A Reduced Order Iterative Linear Quadratic Regulator (ILQR) Technique for the Optimal Control of Nonlinear Partial Differential Equations
Aayushman Sharma, Suman Chakravorty
TL;DR
The paper tackles optimal control of nonlinear PDEs by integrating POD-based model order reduction with ILQR in an iterative reduced-order loop (RO-ILQR). It formulates a reduced, time-varying linear model around the current trajectory and solves a time-varying reduced-order LQR to update the trajectory and basis, repeating until convergence.
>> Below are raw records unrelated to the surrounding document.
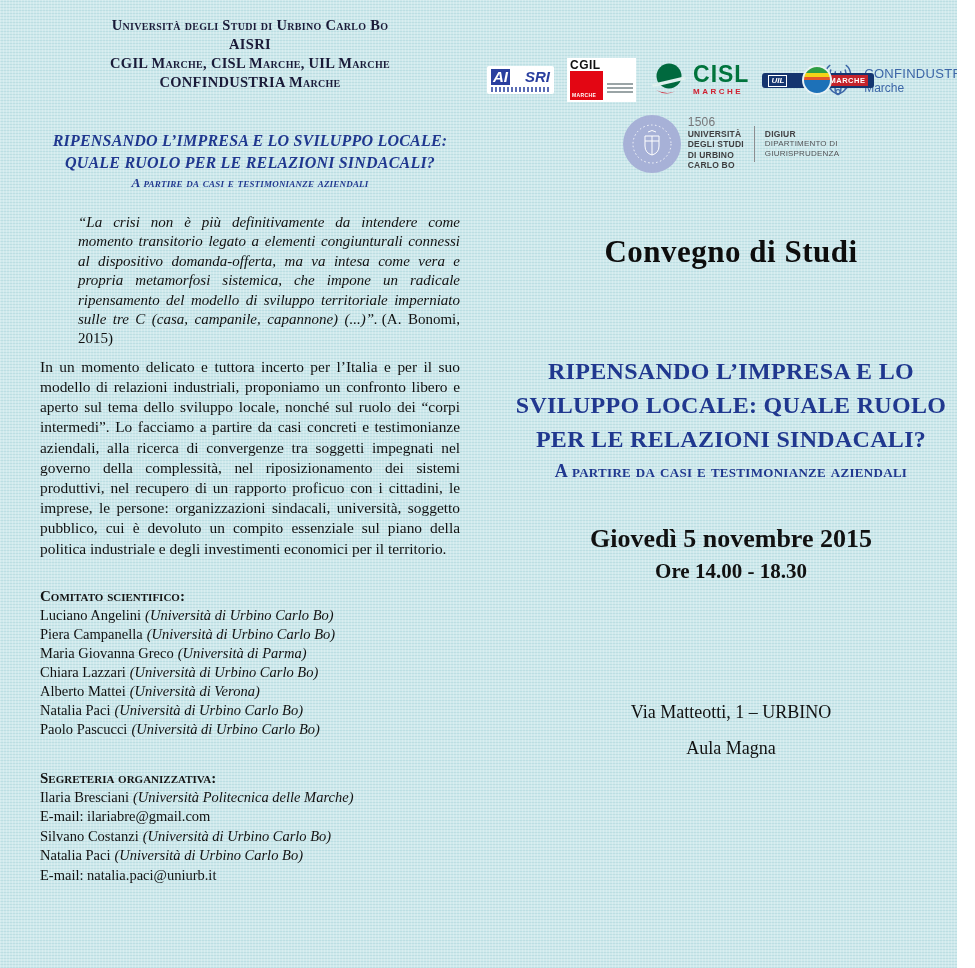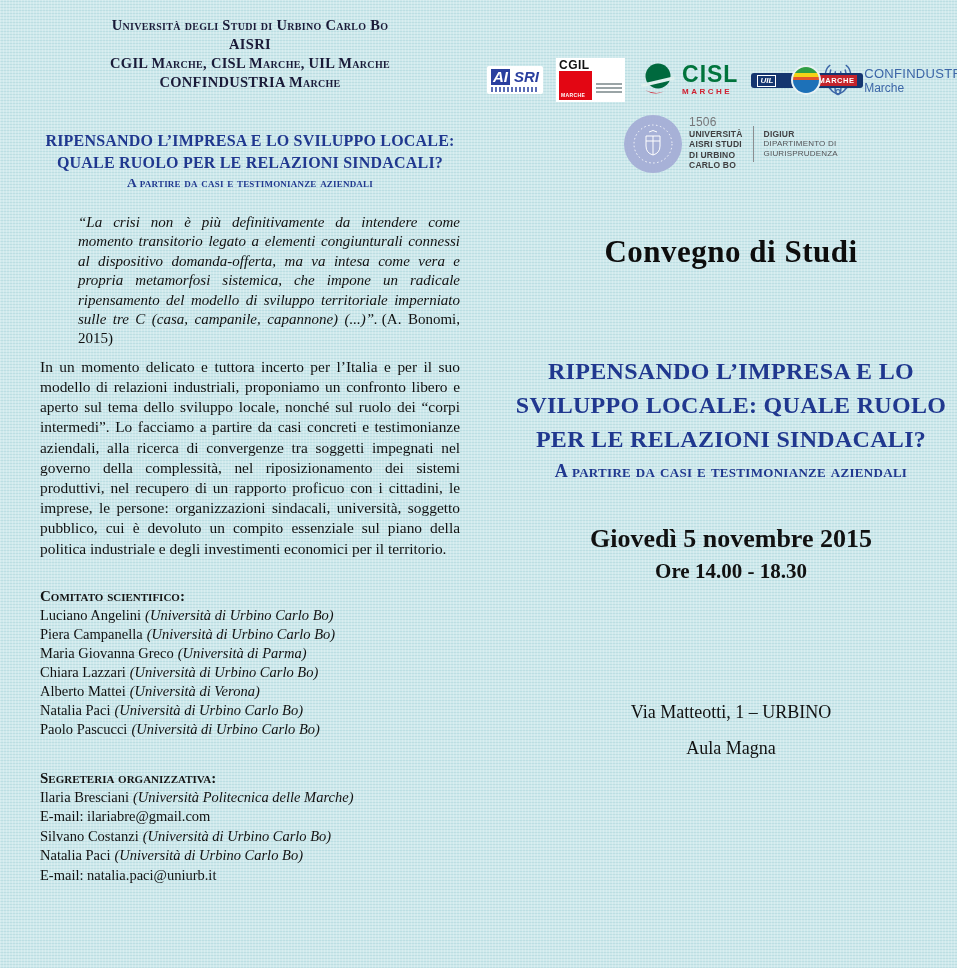"SRI" .aisri-part2 { padding-left: 4px -> 15px }
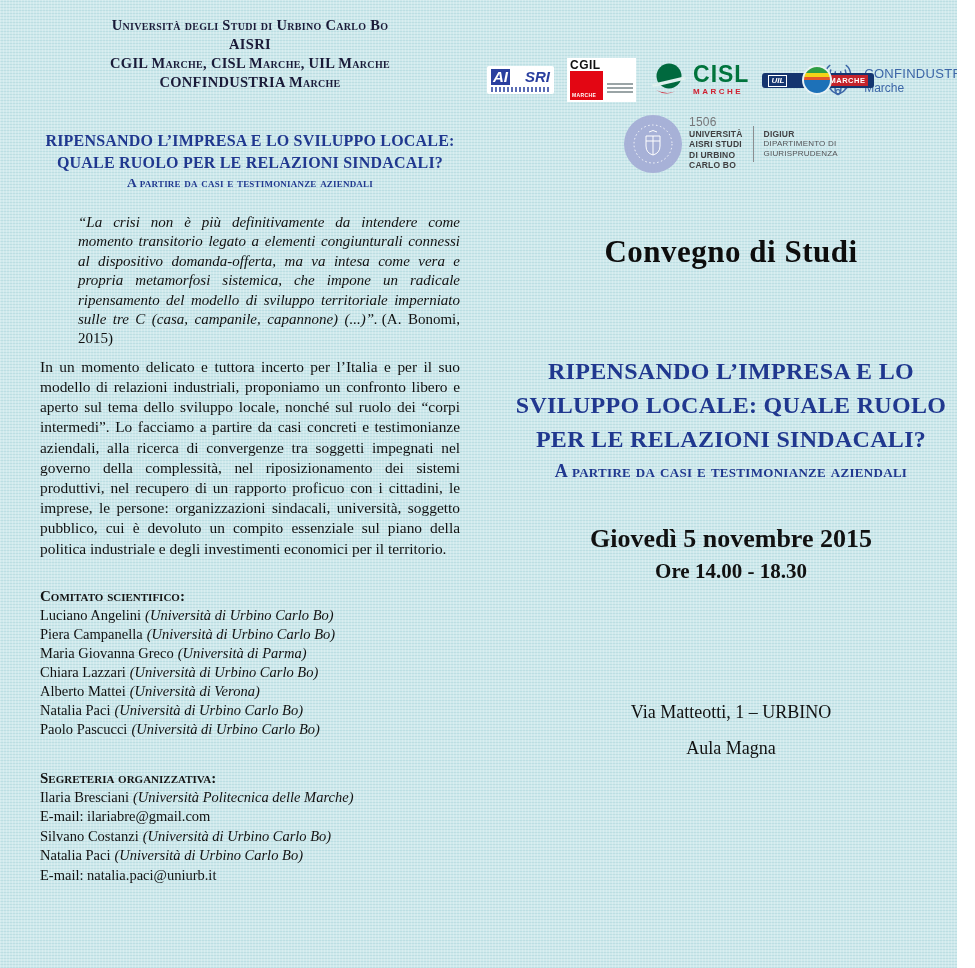"RIPENSANDO L’IMPRESA E LO SVILUPPO" .left-title { font-style: none -> italic }
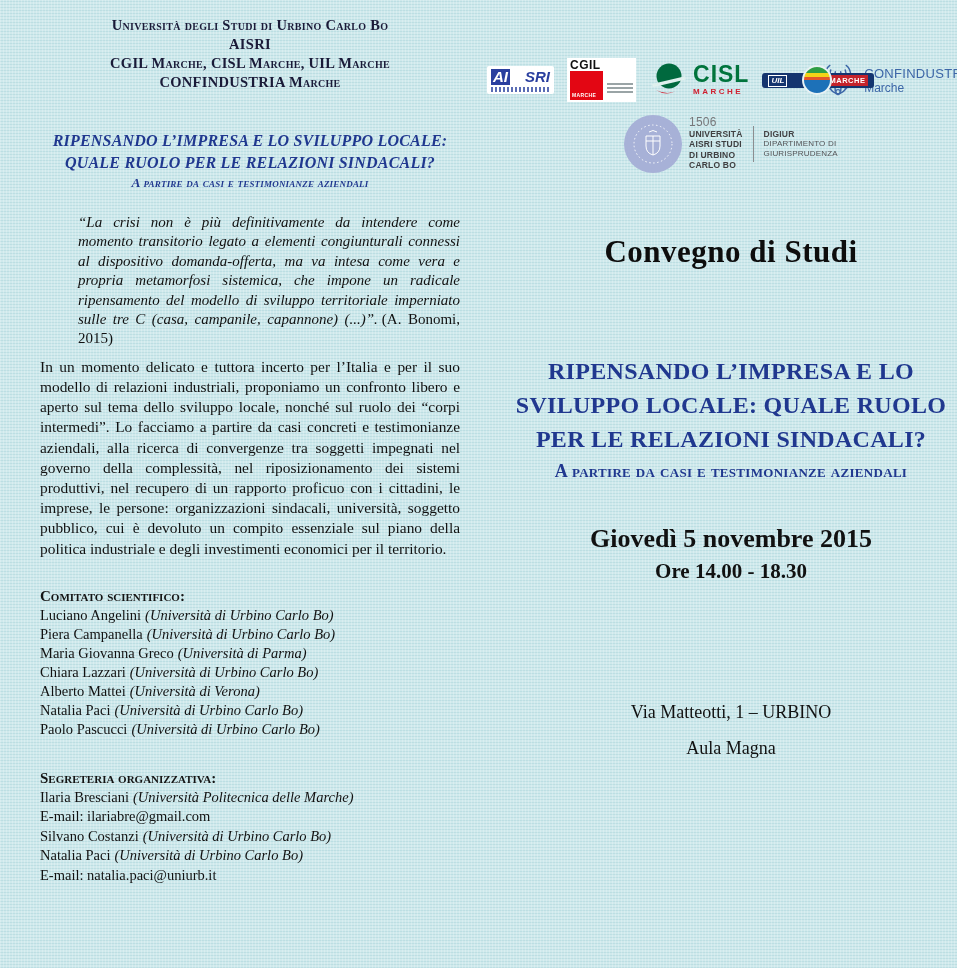"AISRI STUDI" div { text: AISRI -> DEGLI }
The authors provide a convergence analysis showing the method approaches a limit set determined by truncation error and demonstrate significant computational savings on Burgers and phase-field PDEs with competitive performance relative to full ILQR. Empirical results indicateRO-ILQR reduces dimensionality from n_x+n_u to n_α+n_u, with the open-loop cost within about 14% of the true optimum and notable speedups, while outperforming a deep RL baseline that struggles to converge on these problems.
Abstract
In this paper, we introduce a reduced order model-based reinforcement learning (MBRL) approach, utilizing the Iterative Linear Quadratic Regulator (ILQR) algorithm for the optimal control of nonlinear partial differential equations (PDEs). The approach proposes a novel modification of the ILQR technique: it uses the Method of Snapshots to identify a reduced order Linear Time Varying (LTV) approximation of the nonlinear PDE dynamics around a current estimate of the optimal trajectory, utilizes the identified LTV model to solve a time-varying reduced order LQR problem to obtain an improved estimate of the optimal trajectory along with a new reduced basis, and iterates till convergence. The convergence behavior of the reduced order approach is analyzed and the algorithm is shown to converge to a limit set that is dependent on the truncation error in the reduction. The proposed approach is tested on the viscous Burger's equation and two phase-field models for microstructure evolution in materials, and the results show that there is a significant reduction in the computational burden over the standard ILQR approach, without significantly sacrificing performance.